Going into the writing process, my hope was to write a film that honored Bayard Rustin and the other invisible men.
I learned about Bayard Rustin, the genius behind the March on Washington, in my high school years. But not in history classes. He didn’t exist there. I stumbled across Bayard’s name the same way all teenagers find things they aren’t supposed to — in my parents’ basement one night randomly searching the internet. At the time, I was just beginning to come to terms with my sexuality. I already knew that being Black in America came with many well-documented challenges, so being Black and openly gay felt like a mission impossible without a road map to positive outcomes.
Finding Bayard that night didn’t quiet my fears completely, but I’d found a beacon. Knowing that a Black man who was openly gay in the ’40s and ’50s not only survived but helped change the course of history deeply impacted my sense of self-worth and what felt possible for my life. How could it not? We’re talking about the man who mentored Dr. Martin Luther King Jr. and introduced him to the principles of non-violent resistance that made him a global icon. This striking, brilliant, defiantly gay Black man created space for himself in a movement where there was no space for men like him. Bayard Rustin essentially wrote the blueprint for Black liberation in this country, and subsequent liberation movements across the globe. Unfortunately, Bayard’s life represents history’s warning to Black queer and transgender people:
Keep it a secret, or you’ll become one.
Back in 2013, I heard that Dustin Lance Black was developing a film about Bayard Rustin and looking for someone to write it with him. I immediately leaped into action. When I met Lance we hit it off, and he hired me to write the screenplay. Back then, very few Black screenwriters were landing feature gigs, even on projects centering Black people, so I’m grateful for his giving a young Black gay screenwriter the opportunity to write Bayard’s story.
Early on, my instincts told me that the main story of the film — the action — should follow Bayard in the frenetic months leading up to the March for Jobs and Freedom. Within that framework, we see Bayard navigate rooms of power — where he’s viewed with suspicion — in order to launch the largest mass demonstration in modern history. However, locating Bayard’s personal story — the story George C. Wolfe and Colman Domingo would later bring to life with tenderness and soulful complexity—took more time and digging.

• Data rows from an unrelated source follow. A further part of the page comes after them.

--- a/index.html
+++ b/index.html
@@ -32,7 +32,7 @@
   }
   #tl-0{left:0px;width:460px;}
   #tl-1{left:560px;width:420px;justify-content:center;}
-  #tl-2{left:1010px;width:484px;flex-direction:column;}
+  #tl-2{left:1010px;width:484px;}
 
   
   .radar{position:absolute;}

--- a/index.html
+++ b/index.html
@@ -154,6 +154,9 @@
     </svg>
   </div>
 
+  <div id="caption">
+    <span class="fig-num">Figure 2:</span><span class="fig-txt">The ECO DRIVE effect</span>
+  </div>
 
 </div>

That spring, I moved to New York for three months to conduct almost 19 hours of one-on-one interviews with people who knew Bayard intimately or worked with him on the March. Each person spoke of Bayard’s courage, generosity and that mischievous streak that informed his penchant for making “good trouble.” They also described his uncanny, almost preternatural ability to see things members of the Black leadership of the era couldn’t. If being Black in America had equipped Bayard with the double-consciousness or “second-sight” that W.E.B. Dubois spoke of — the ability to see the social order and its systems in a way that goes undetected by the majority — then it only makes sense that his queerness added another lens to his toolbox. In other words, the “curse” identity that made Bayard Rustin a public enemy to J. Edgar Hoover’s FBI and caused the Black leadership to push him out of the movement was also an integral part of his gift as a political strategist.

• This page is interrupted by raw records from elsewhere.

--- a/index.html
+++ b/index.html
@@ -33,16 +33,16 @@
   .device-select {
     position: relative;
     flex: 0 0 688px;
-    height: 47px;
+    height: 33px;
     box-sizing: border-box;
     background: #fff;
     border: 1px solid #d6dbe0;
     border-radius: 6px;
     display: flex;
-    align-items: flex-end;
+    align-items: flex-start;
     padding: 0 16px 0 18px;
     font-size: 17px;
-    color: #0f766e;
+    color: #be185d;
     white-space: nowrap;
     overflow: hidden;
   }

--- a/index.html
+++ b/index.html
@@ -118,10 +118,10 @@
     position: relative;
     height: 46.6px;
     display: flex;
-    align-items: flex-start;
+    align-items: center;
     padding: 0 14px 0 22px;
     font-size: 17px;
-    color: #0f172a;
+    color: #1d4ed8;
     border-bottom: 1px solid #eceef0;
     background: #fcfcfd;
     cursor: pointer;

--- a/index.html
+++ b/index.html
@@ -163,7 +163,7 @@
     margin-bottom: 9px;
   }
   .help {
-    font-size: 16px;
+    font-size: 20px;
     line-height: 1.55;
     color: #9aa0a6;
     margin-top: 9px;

I also learned that despite his openness with his sexuality and refusal to be shamed for it, he was privately tortured. Bayard was constantly surrounded by people who loved and admired him, but he always seemed distinctly alone. In reality, Bayard wasn’t alone. There were many other Black queer men, women and trans people who worked in the movement, but for many of them, being “out” wasn’t just an impractical notion, it was potentially not survivable.
I created the Elias character as a composite of the invisible Black men in Bayard’s orbit with whom Bayard shared deep camaraderie and affection. Bayard’s relationship with his white assistant, activist Tom Kahn, is a well-recorded open secret among those in the movement, but Bayard guarded the identities of men like Elias with his life. There was too much at stake. At the precipice of Black equality, homosexuality wasn’t so much a moral concern as it was a matter of racial treason — something our enemies could use to kill the movement.

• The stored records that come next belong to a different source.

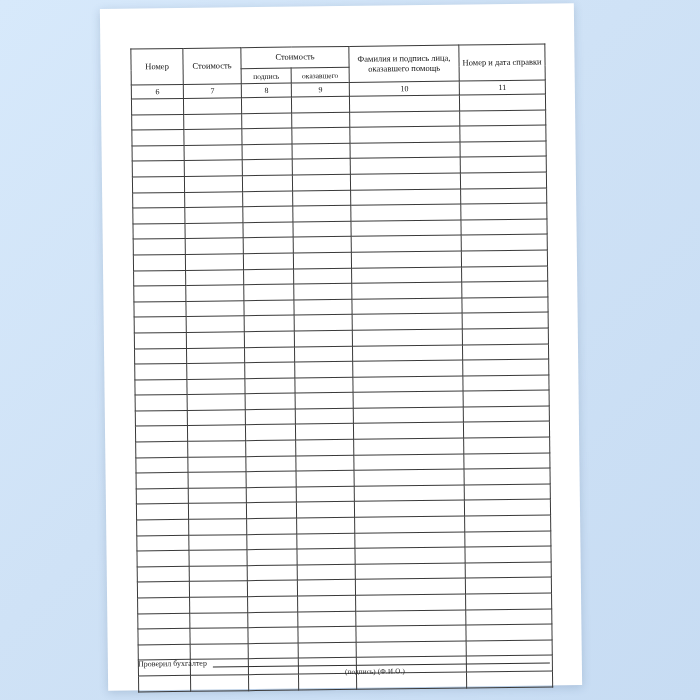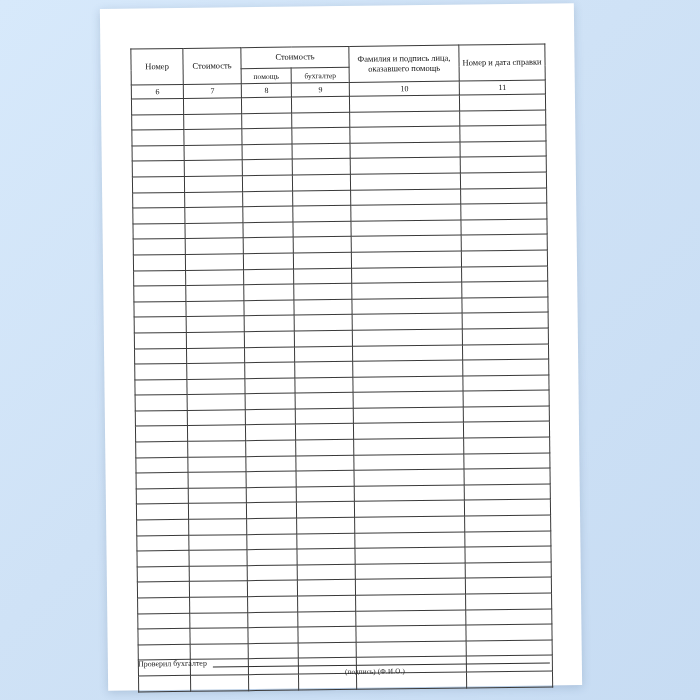--- a/index.html
+++ b/index.html
@@ -146,7 +146,7 @@
             <th class="h-main" rowspan="2">Номер и дата справки</th>
           </tr>
           <tr>
-            <th class="h-sub">помощь</th>
+            <th class="h-sub">подпись</th>
             <th class="h-sub">бухгалтер</th>
           </tr>
           <tr class="h-num">

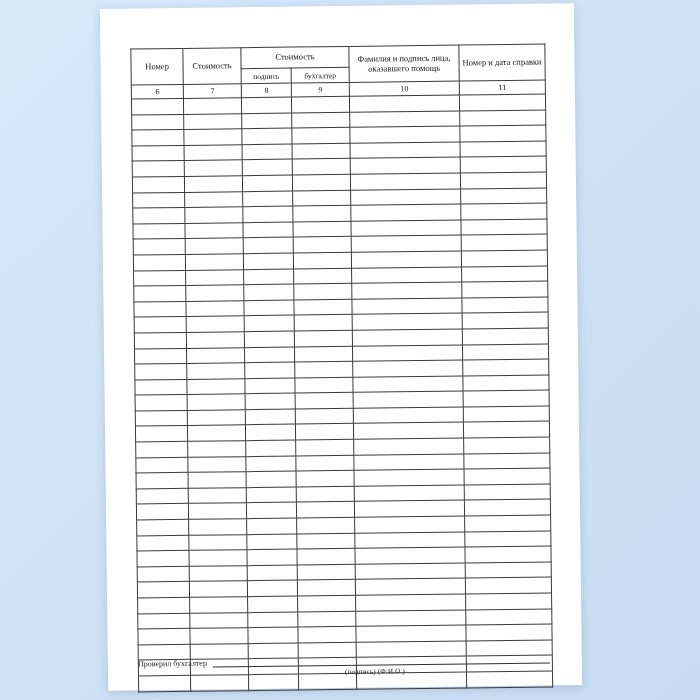--- a/index.html
+++ b/index.html
@@ -147,7 +147,7 @@
           </tr>
           <tr>
             <th class="h-sub">подпись</th>
-            <th class="h-sub">бухгалтер</th>
+            <th class="h-sub">оказавшего</th>
           </tr>
           <tr class="h-num">
             <td>6</td>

I wrote the Bayard-Elias scenes with two intentions. As they carry out their affair in dark speak-easies and vanishing bedrooms, I wanted Bayard to find himself before a mirror — one that forces him to confront fears of rejection and shame that he pushes aside but can’t escape.
Just as important, I wanted their tragic romance to honor the sacrifices made by other nameless, faceless Black LGBTQ+ people who proudly fought for the freedom of all Black people. We may have been erased from historical records, but we were there. And Bayard Rustin was there from the very start. Having the opportunity to help share his story has been the honor of my life.